◆ Work request ◆
Write out each entry below exactly; the images do not belong in your copy.

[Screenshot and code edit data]
* * *

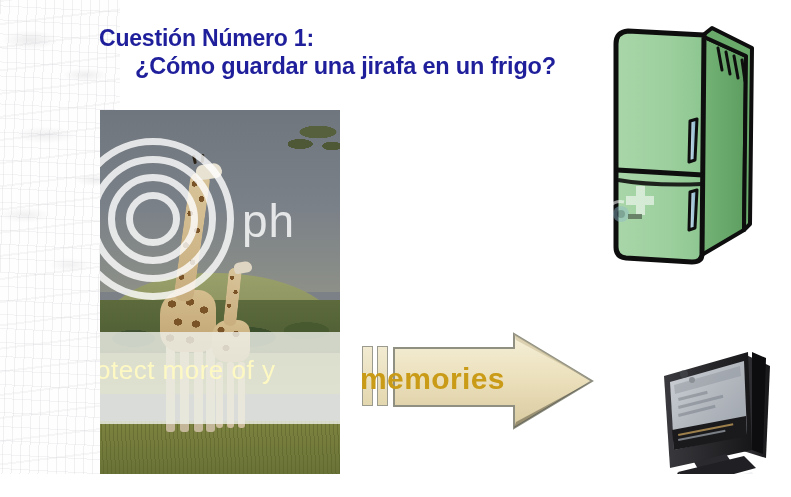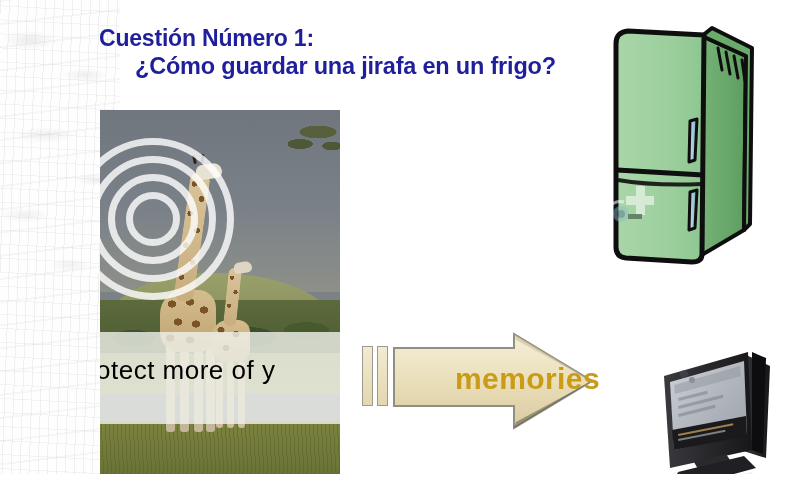--- a/index.html
+++ b/index.html
@@ -208,38 +208,38 @@
     font-size: 46px; font-weight: normal; letter-spacing: 1px;
     pointer-events: none;
   }
   .wm-band {
     position: absolute; left: 0; top: 222px; width: 100%; height: 92px;
     background: rgba(240,243,236,.80);
     pointer-events: none;
   }
   .wm-band-text {
     position: absolute; left: -4px; top: 245px; width: 260px;
-    color: #000000; font-size: 26px; letter-spacing: .5px;
+    color: #fef9c3; font-size: 26px; letter-spacing: .5px;
     white-space: nowrap; pointer-events: none;
   }
 
   
   #arrow-group { position: absolute; left: 362px; top: 332px; width: 232px; height: 98px; }
   .arrow-tail-seg {
     position: absolute; top: 14px; width: 9px; height: 58px;
     background: linear-gradient(180deg, #f2ebd2 0%, #e3d7ae 100%);
     border: 1px solid #9a9a8e;
   }
   .arrow-tail-seg.s1 { left: 0px; }
   .arrow-tail-seg.s2 { left: 15px; }
   #arrow-shape { position: absolute; left: 30px; top: 0; width: 202px; height: 98px; }
   .arrow-wm-text {
     position: absolute; left: -2px; top: 30px; width: 240px;
     color: #c99b17; font-size: 30px; font-weight: bold; letter-spacing: .4px;
-    white-space: nowrap; pointer-events: none; text-align: right;
+    white-space: nowrap; pointer-events: none;
   }
 
   
   #fridge { position: absolute; left: 594px; top: 18px; width: 190px; height: 250px; }
 
   
   #monitor { position: absolute; left: 648px; top: 346px; width: 140px; height: 148px; }
 </style>
 </head>
 <body>
@@ -282,20 +282,21 @@
       <div class="gs-neck"></div>
       <div class="gs-head"></div>
     </div>
 
     <div class="wm-rings">
       <div class="wm-ring r1"></div>
       <div class="wm-ring r2"></div>
       <div class="wm-ring r3"></div>
       <div class="wm-ring r4"></div>
     </div>
+    <div class="wm-ph">ph</div>
     <div class="wm-band"></div>
     <div class="wm-band-text">otect more of y</div>
   </div>
 
   <div id="arrow-group">
     <div class="arrow-tail-seg s1"></div>
     <div class="arrow-tail-seg s2"></div>
     <svg id="arrow-shape" viewBox="0 0 202 98">
       <defs>
         <linearGradient id="arrowFill" x1="0" y1="0" x2="0" y2="1">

* * *

◆ Your response ◆
--- a/index.html
+++ b/index.html
@@ -208,38 +208,38 @@
     font-size: 46px; font-weight: normal; letter-spacing: 1px;
     pointer-events: none;
   }
   .wm-band {
     position: absolute; left: 0; top: 222px; width: 100%; height: 92px;
     background: rgba(240,243,236,.80);
     pointer-events: none;
   }
   .wm-band-text {
     position: absolute; left: -4px; top: 245px; width: 260px;
-    color: #000000; font-size: 26px; letter-spacing: .5px;
+    color: #fef9c3; font-size: 26px; letter-spacing: .5px;
     white-space: nowrap; pointer-events: none;
   }
 
   
   #arrow-group { position: absolute; left: 362px; top: 332px; width: 232px; height: 98px; }
   .arrow-tail-seg {
     position: absolute; top: 14px; width: 9px; height: 58px;
     background: linear-gradient(180deg, #f2ebd2 0%, #e3d7ae 100%);
     border: 1px solid #9a9a8e;
   }
   .arrow-tail-seg.s1 { left: 0px; }
   .arrow-tail-seg.s2 { left: 15px; }
   #arrow-shape { position: absolute; left: 30px; top: 0; width: 202px; height: 98px; }
   .arrow-wm-text {
     position: absolute; left: -2px; top: 30px; width: 240px;
     color: #c99b17; font-size: 30px; font-weight: bold; letter-spacing: .4px;
-    white-space: nowrap; pointer-events: none; text-align: right;
+    white-space: nowrap; pointer-events: none;
   }
 
   
   #fridge { position: absolute; left: 594px; top: 18px; width: 190px; height: 250px; }
 
   
   #monitor { position: absolute; left: 648px; top: 346px; width: 140px; height: 148px; }
 </style>
 </head>
 <body>
@@ -282,20 +282,21 @@
       <div class="gs-neck"></div>
       <div class="gs-head"></div>
     </div>
 
     <div class="wm-rings">
       <div class="wm-ring r1"></div>
       <div class="wm-ring r2"></div>
       <div class="wm-ring r3"></div>
       <div class="wm-ring r4"></div>
     </div>
+    <div class="wm-ph">ph</div>
     <div class="wm-band"></div>
     <div class="wm-band-text">otect more of y</div>
   </div>
 
   <div id="arrow-group">
     <div class="arrow-tail-seg s1"></div>
     <div class="arrow-tail-seg s2"></div>
     <svg id="arrow-shape" viewBox="0 0 202 98">
       <defs>
         <linearGradient id="arrowFill" x1="0" y1="0" x2="0" y2="1">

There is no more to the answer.